On 31.01.23 15:10, Jason Gunthorpe wrote:
On Tue, Jan 31, 2023 at 03:06:10PM +0100, David Hildenbrand wrote:
On 31.01.23 15:03, Jason Gunthorpe wrote:
On Tue, Jan 31, 2023 at 02:57:20PM +0100, David Hildenbrand wrote:
I'm excited by this series, thanks for making it.
The pin accounting has been a long standing problem and cgroups will
really help!
Indeed. I'm curious how GUP-fast, pinning the same page multiple times, and
pinning subpages of larger folios are handled :)
The same as today. The pinning is done based on the result from GUP,
and we charge every returned struct page.
So duplicates are counted multiple times, folios are ignored.
Removing duplicate charges would be costly, it would require storage
to keep track of how many times individual pages have been charged to
each cgroup (eg an xarray indexed by PFN of integers in each cgroup).
It doesn't seem worth the cost, IMHO.
We've made alot of investment now with iommufd to remove the most
annoying sources of duplicated pins so it is much less of a problem in
the qemu context at least.
Wasn't there the discussion regarding using vfio+io_uring+rdma+$whatever on
a VM and requiring multiple times the VM size as memlock limit?
Yes, but iommufd gives us some more options to mitigate this.
eg it makes some of logical sense to point RDMA at the iommufd page
table that is already pinned when trying to DMA from guest memory, in
this case it could ride on the existing pin.

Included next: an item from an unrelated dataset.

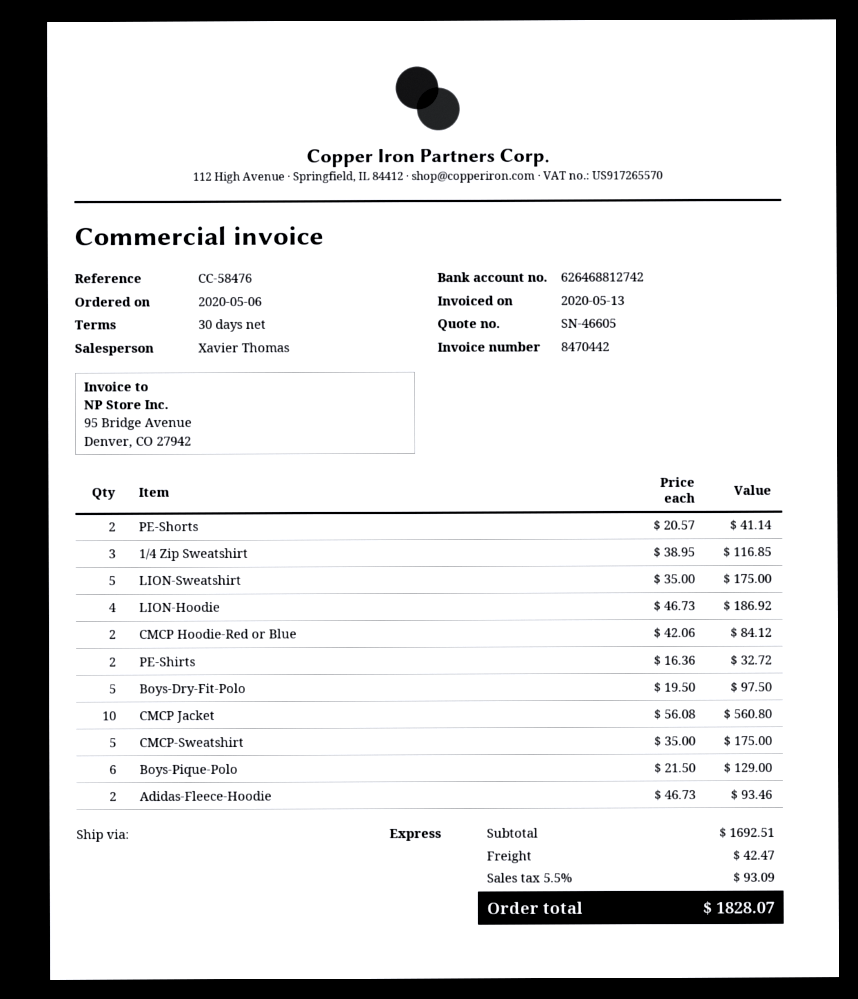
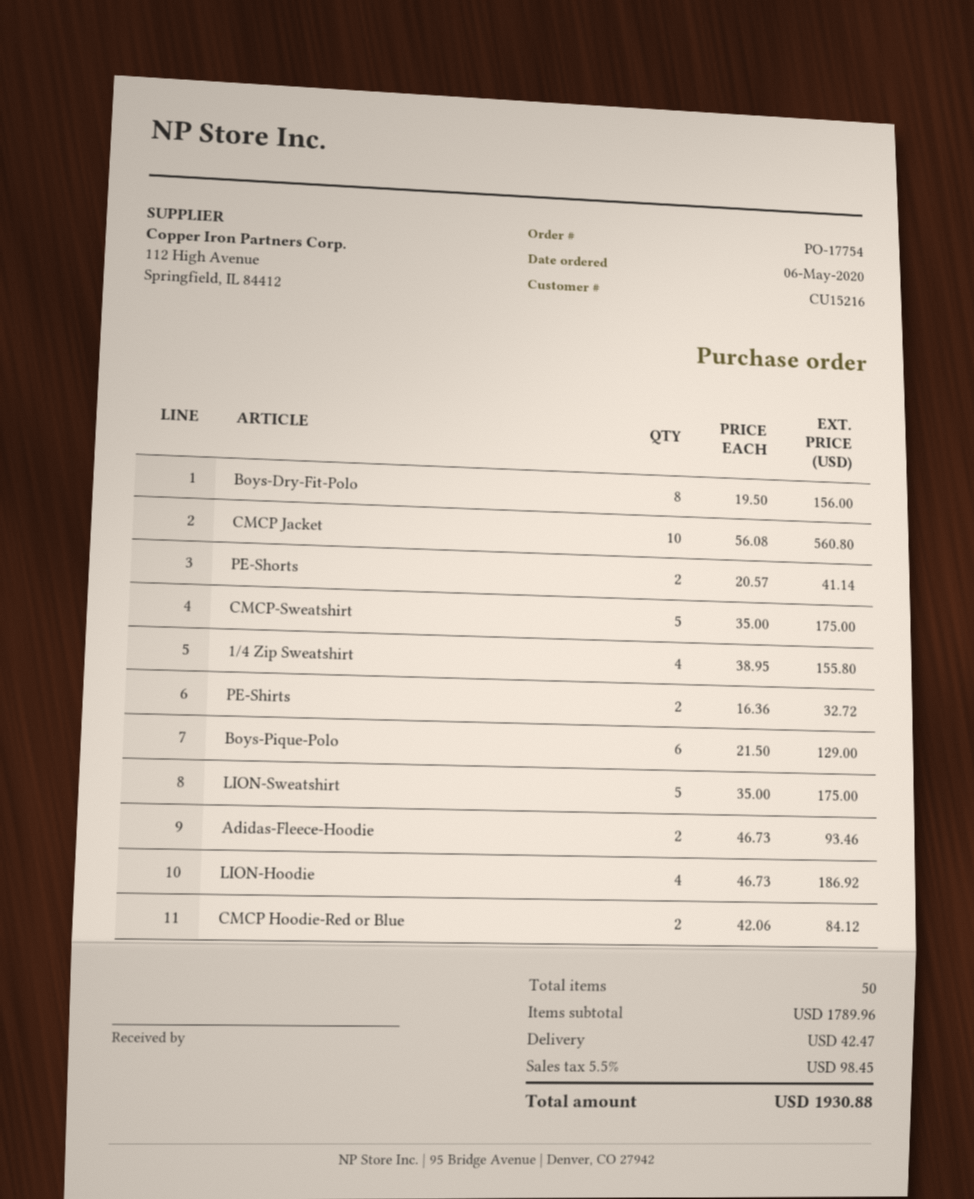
1/4 Zip Sweatshirt: 3 x 38.95 = 116.85 -> 4 x 38.95 = 155.80
Boys-Dry-Fit-Polo: 5 x 19.50 = 97.50 -> 8 x 19.50 = 156.00
subtotal: 1692.51 -> 1789.96
tax: 5.5% = 93.09 -> 5.5% = 98.45
total: 1828.07 -> 1930.88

Right, I suspect some issue is that the address space layout for the
RDMA device might be completely different. But I'm no expert on IOMMUs
at all :)
I do understand that at least multiple VFIO containers could benefit by
only pinning once (IIUC that mgiht have been an issue?).
Would it be the same now, just that we need multiple times the pin
limit?
Yes
Okay, thanks.
It's all still a big improvement, because I also asked for TDX
restrictedmem to be accounted somehow as unmovable.
--
Thanks,
David / dhildenb